Auch die rechtlichen Grundlagen für einen Test der elektronischen Unterschriftensammlung sind nach Ansicht der Antragsteller gegeben. Vor der bundesweiten Einführung des E-Collecting empfehlen Gerhard Andrey und Matthias Michel, zunächst ein Pilotprojekt aufzusetzen. Denkbar wäre etwa, das E-Collecting zunächst an eine Höchstquote für digitale Sammlungen zu knüpfen.

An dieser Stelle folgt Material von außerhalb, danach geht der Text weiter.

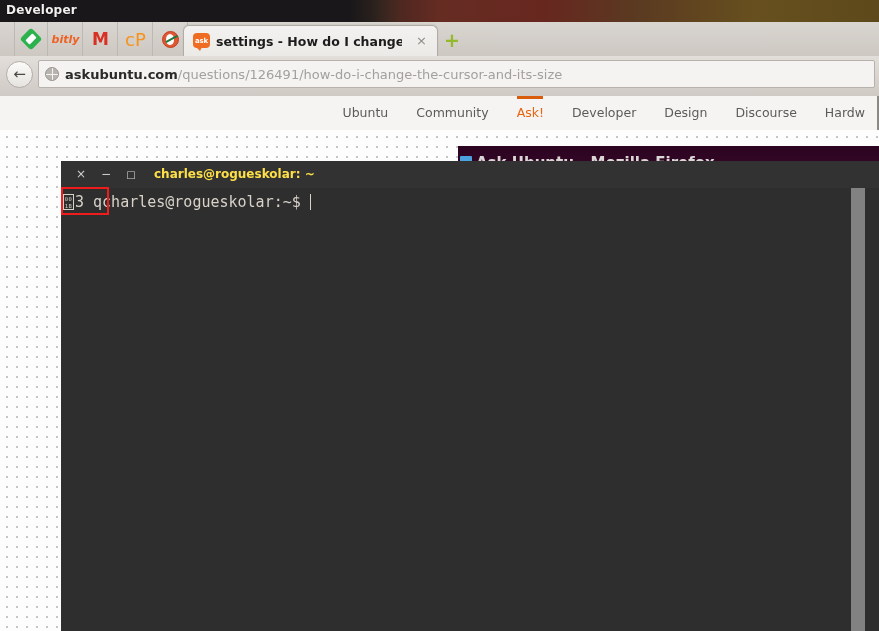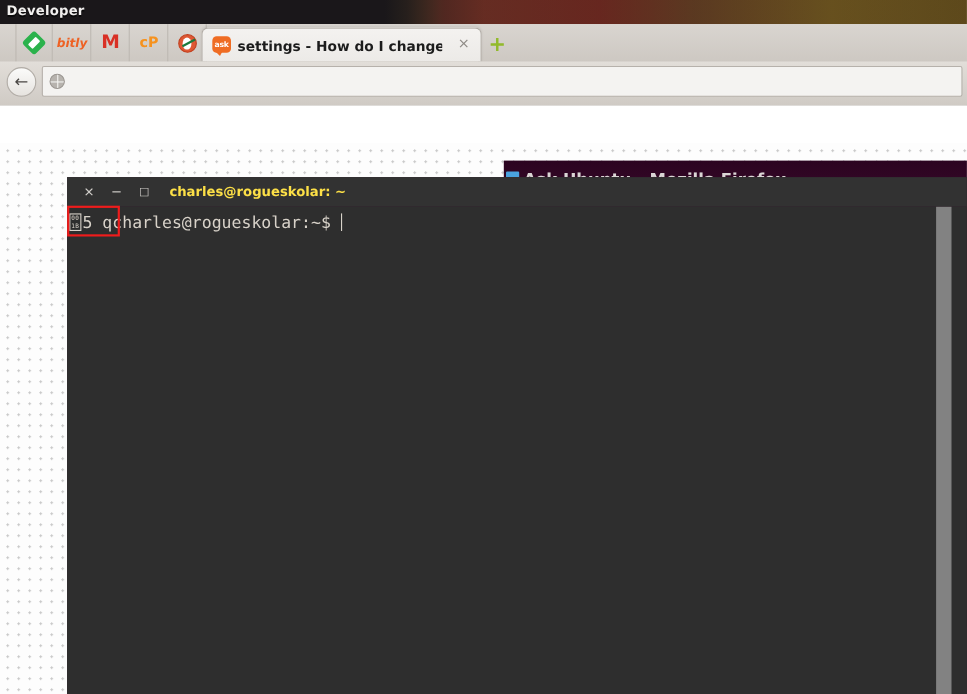--- a/index.html
+++ b/index.html
@@ -69,7 +69,7 @@
   }
   .bitly-glyph { color: #ee6123; font-size: 11px; font-style: italic; font-weight: bold; }
   .gmail-glyph { color: #d93025; font-size: 17px; font-weight: bold; font-family: "DejaVu Sans", sans-serif; }
-  .cp-glyph { color: #f6921e; font-size: 13px; font-weight: bold; }
+  .cp-glyph { color: #f6921e; font-size: 18px; font-weight: normal; }
   .ddg-glyph {
     width: 17px; height: 17px; border-radius: 50%;
     background: #de5833;

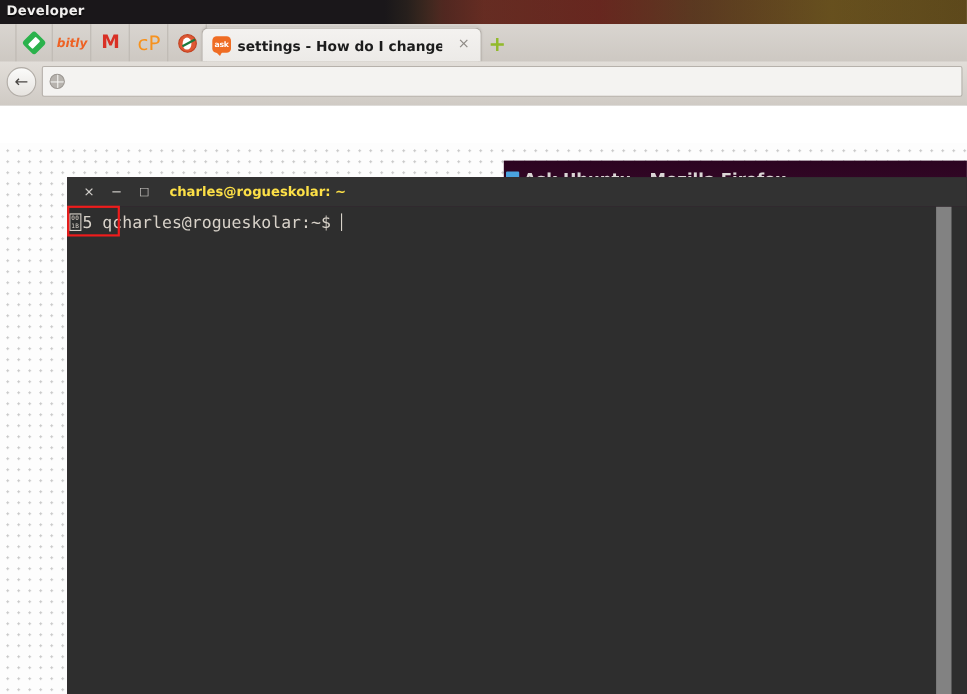--- a/index.html
+++ b/index.html
@@ -376,6 +376,9 @@
       </div>
       <div id="url-field">
         <span id="globe-icon"></span>
+        <span id="url-text">
+          <span id="url-host">askubuntu.com</span><span id="url-path">/questions/126491/how-do-i-change-the-cursor-and-its-size</span>
+        </span>
       </div>
     </div>
   </div>

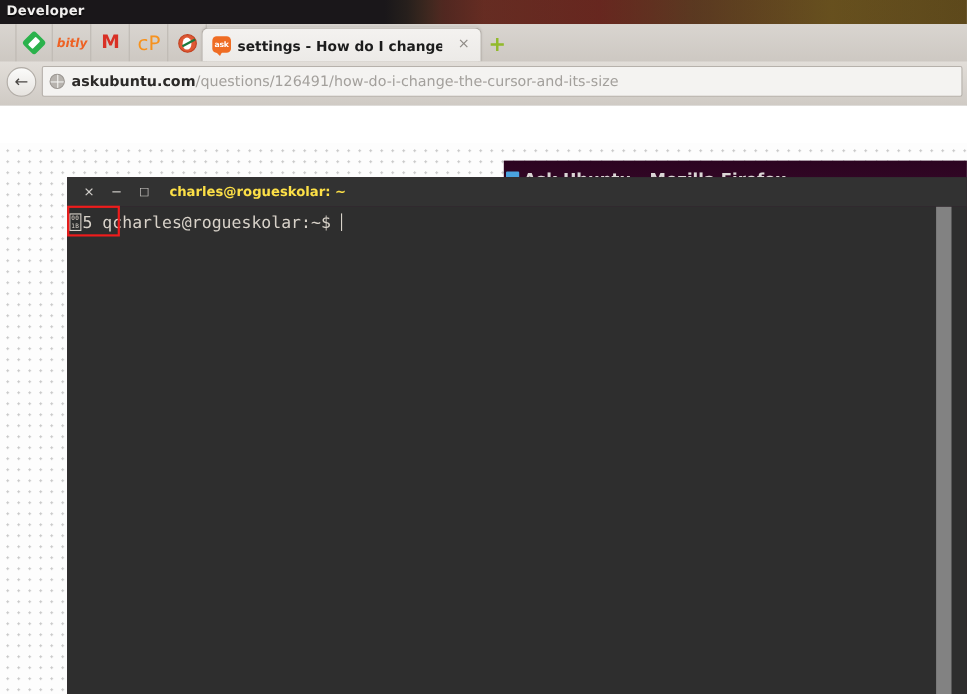--- a/index.html
+++ b/index.html
@@ -385,6 +385,18 @@
 
   <div id="page">
 
+    <div id="site-nav">
+      <div id="nav-items">
+        <span class="nav-item">Ubuntu</span>
+        <span class="nav-item">Community</span>
+        <span class="nav-item current">Ask!</span>
+        <span class="nav-item">Developer</span>
+        <span class="nav-item">Design</span>
+        <span class="nav-item">Discourse</span>
+        <span class="nav-item">Hardw</span>
+      </div>
+      <div id="nav-edge"></div>
+    </div>
 
     <div id="page-body"></div>
   </div>

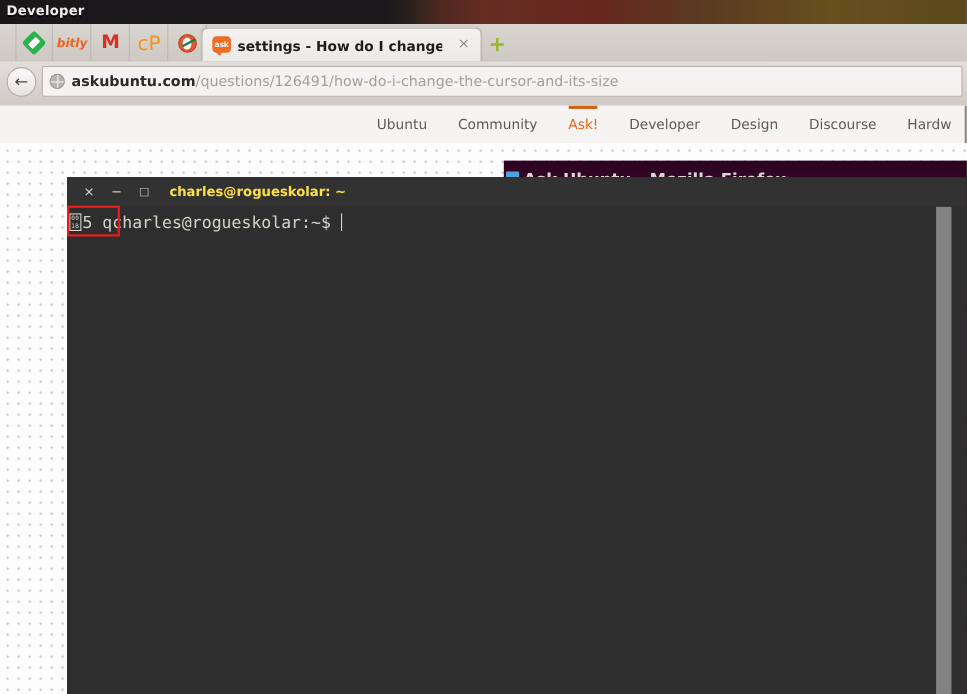--- a/index.html
+++ b/index.html
@@ -428,7 +428,7 @@
     </div>
 
     <div id="terminal-body">
-      <div id="terminal-line"><span id="tofu-glyph"><span id="tofu-hi">00</span><span id="tofu-lo">1B</span></span><span class="term-white">5 qcharles@rogueskolar:~$ </span><span id="term-cursor"></span></div>
+      <div id="terminal-line"><span id="tofu-glyph"><span id="tofu-hi">00</span><span id="tofu-lo">1B</span></span><span class="term-white">3 qcharles@rogueskolar:~$ </span><span id="term-cursor"></span></div>
     </div>
 
     <div id="terminal-scrollbar"></div>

„Wir sollten schnell Erfahrungen sammeln und sehen, wo das System noch verbessert werden muss“

Gerhard Andrey (Grüne/FR)

Mehr Aufmerksamkeit für den Text

Das Argument, dass E-Collecting die Einleitung von Initiativen und Referenden erleichtern und damit häufiger machen würde, lässt Matthias Michel allerdings nicht gelten. Im Gegenteil glaubt er, dass es die Menschen dazu ermutigen werde, sich die Texte genauer anzuschauen:

„Anstatt eine Volksinitiative spontan auf der Straße zu unterschreiben, weil mich jemand davon überzeugt hat, kann ich in Ruhe entscheiden, ob ich unterschreiben möchte.“

Gerhard Andrey (Grüne/FR)

Gerhard Andrey fügt hinzu:

„Mit E-Collecting können wir die Beteiligung an den Rechten des Volkes erleichtern und gleichzeitig das Verfahren deutlich verbessern. Es ist eine wichtige Weiterentwicklung unserer Kultur der direkten Demokratie.“

Gerhard Andrey

Dazu passt die breite Zustimmung zu diesen Vorstößen im Parlament. Ebenso die Aussagen von Bundeskanzler Viktor Rossi, der für die Unterschriftenprüfung zuständig ist. Er prüft derzeit technische Methoden, um Unterschriftensammlungen sicherer zu machen. Als Option nannte er dabei ausdrücklich die E-ID.